=== WORK REQUEST ===
Restate every line below word for word, but drop each picture.

# # #

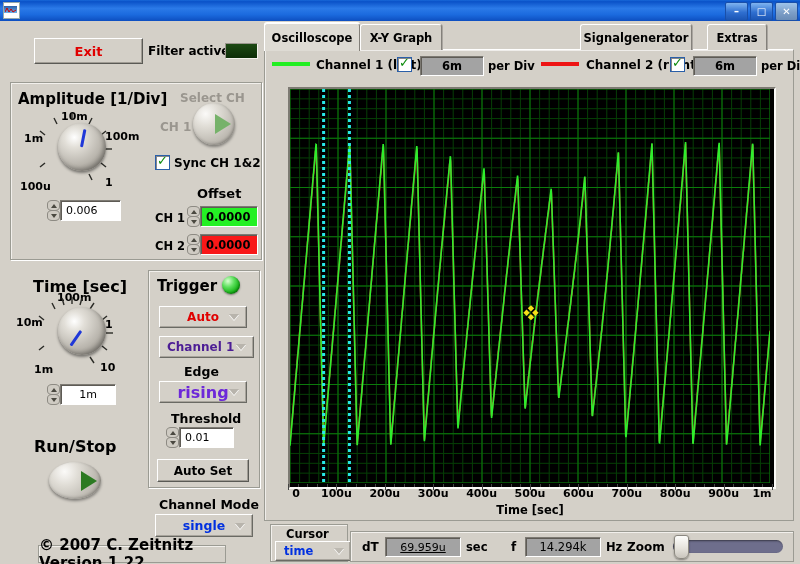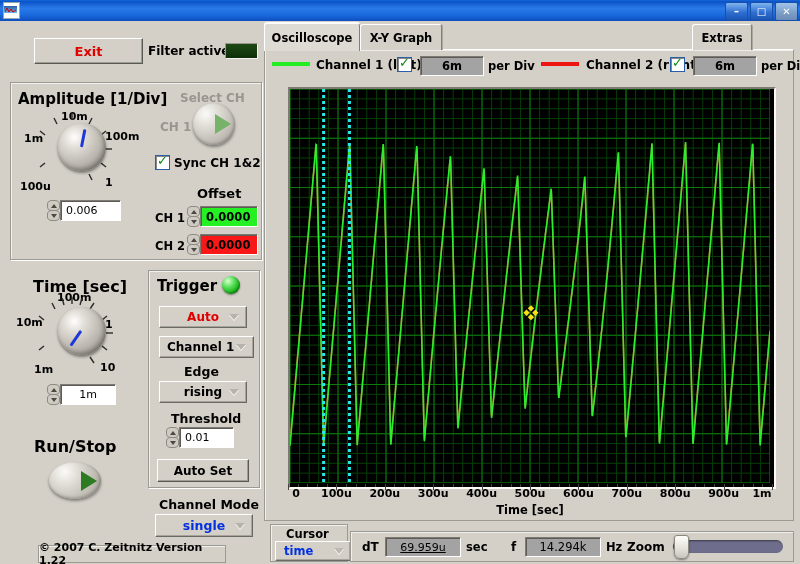"Signalgenerator" div.tab { html: none -> <div>Signalgenerator</div> }
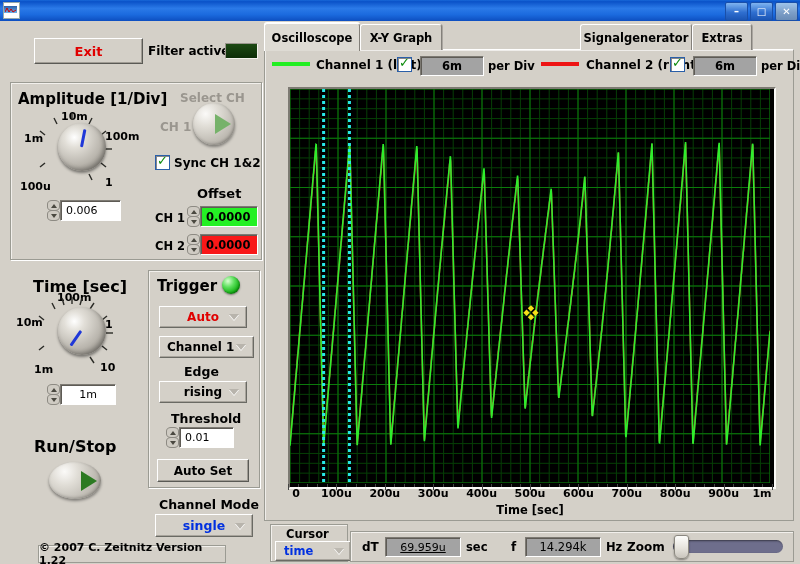"Extras" div.tab { left: 428px -> 443px }
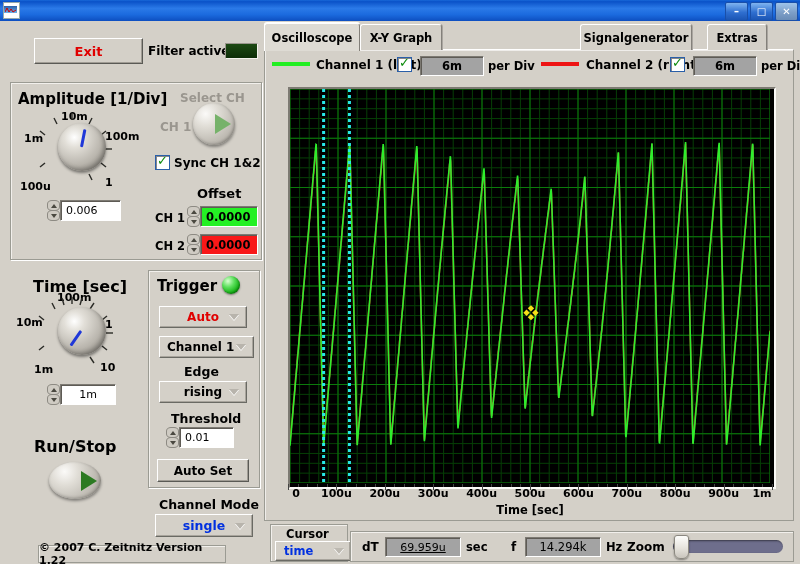"Channel 1" div.combo { color: #000000 -> #4c1d95 }
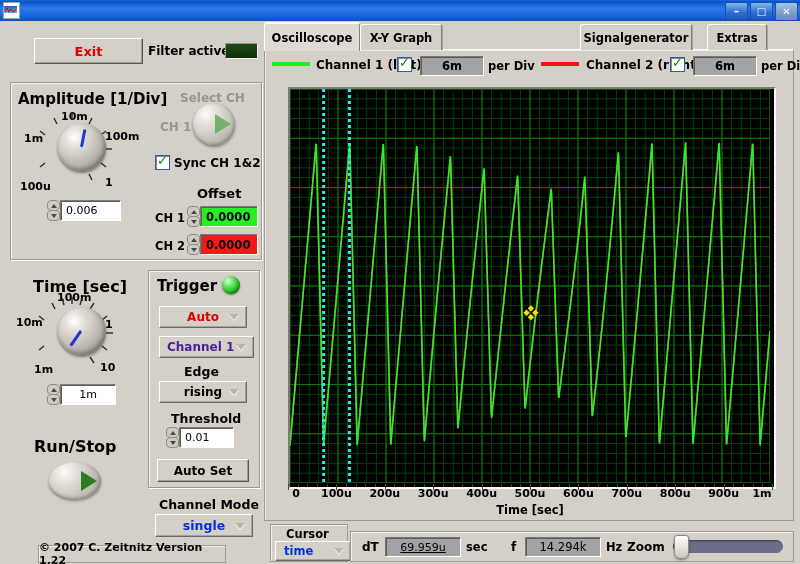"rising" div.combo { color: #000000 -> #6d28d9; font-size: 12px -> 16px }
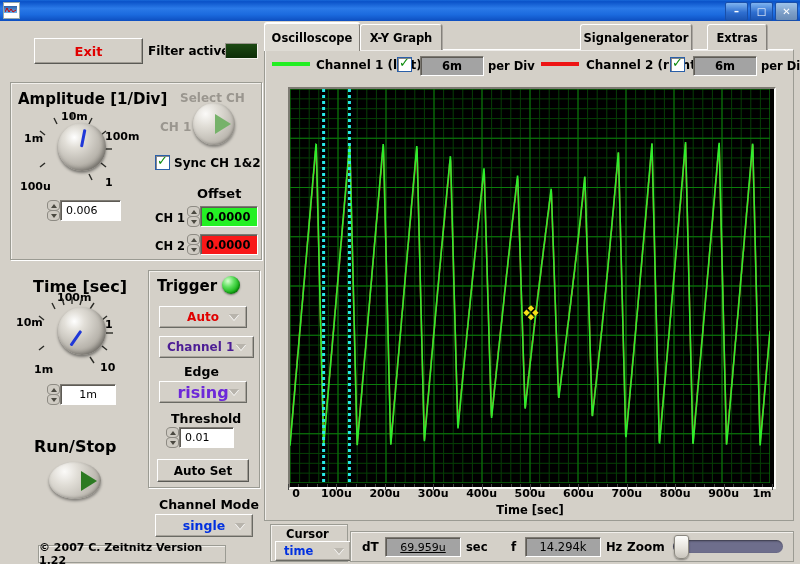"© 2007 C. Zeitnitz Version" .copy { font-size: 11px -> 15px }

# # #

=== WRITTEN RESPONSE ===
"Signalgenerator" div.tab { html: none -> <div>Signalgenerator</div> }
"Extras" div.tab { left: 428px -> 443px }
"Channel 1" div.combo { color: #000000 -> #4c1d95 }
"rising" div.combo { color: #000000 -> #6d28d9; font-size: 12px -> 16px }
"© 2007 C. Zeitnitz Version" .copy { font-size: 11px -> 15px }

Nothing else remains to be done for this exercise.